The reply should contain every entry below exactly as written, with no images.

» Before-and-after change records
════════

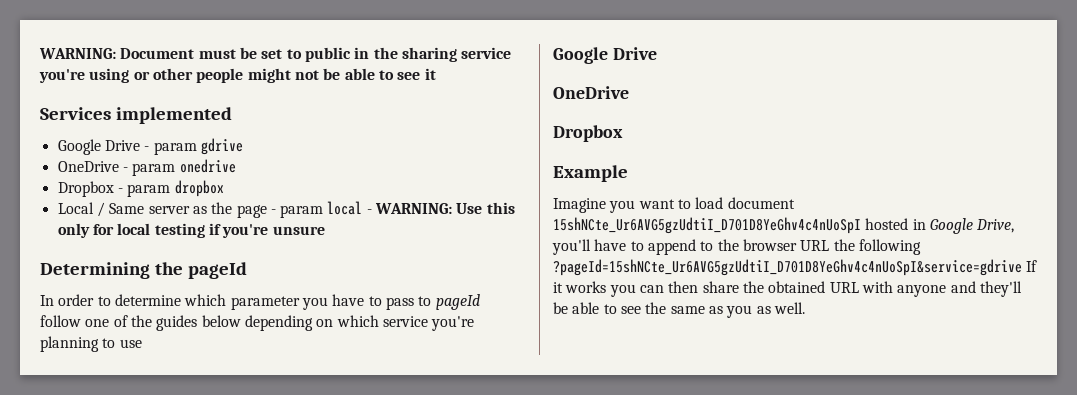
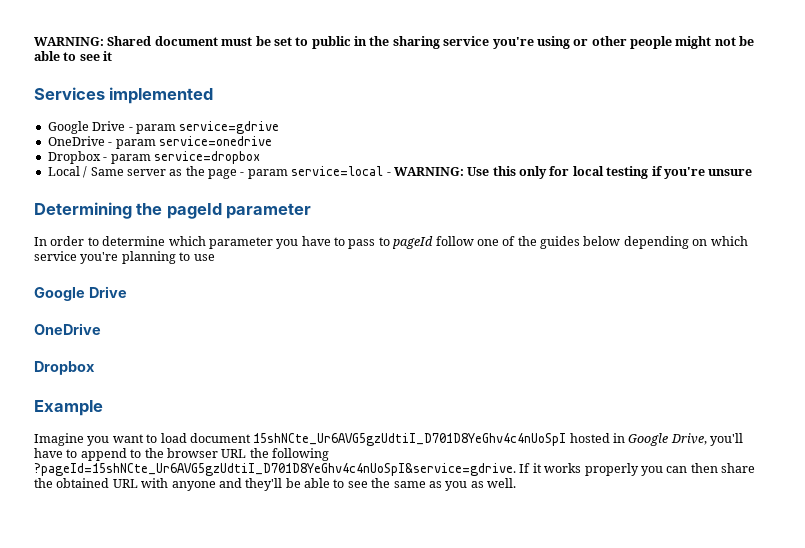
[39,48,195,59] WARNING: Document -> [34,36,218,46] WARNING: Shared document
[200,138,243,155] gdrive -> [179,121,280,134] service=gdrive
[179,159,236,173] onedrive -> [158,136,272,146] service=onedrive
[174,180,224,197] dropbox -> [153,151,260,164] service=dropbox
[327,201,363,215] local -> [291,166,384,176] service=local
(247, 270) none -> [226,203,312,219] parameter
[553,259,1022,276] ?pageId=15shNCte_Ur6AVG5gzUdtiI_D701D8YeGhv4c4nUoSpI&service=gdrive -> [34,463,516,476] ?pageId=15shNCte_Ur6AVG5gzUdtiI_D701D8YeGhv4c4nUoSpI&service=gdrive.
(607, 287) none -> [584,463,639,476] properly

════════

» Exercise solution
[39,48,195,59] WARNING: Document -> [34,36,218,46] WARNING: Shared document
[200,138,243,155] gdrive -> [179,121,280,134] service=gdrive
[179,159,236,173] onedrive -> [158,136,272,146] service=onedrive
[174,180,224,197] dropbox -> [153,151,260,164] service=dropbox
[327,201,363,215] local -> [291,166,384,176] service=local
(247, 270) none -> [226,203,312,219] parameter
[553,259,1022,276] ?pageId=15shNCte_Ur6AVG5gzUdtiI_D701D8YeGhv4c4nUoSpI&service=gdrive -> [34,463,516,476] ?pageId=15shNCte_Ur6AVG5gzUdtiI_D701D8YeGhv4c4nUoSpI&service=gdrive.
(607, 287) none -> [584,463,639,476] properly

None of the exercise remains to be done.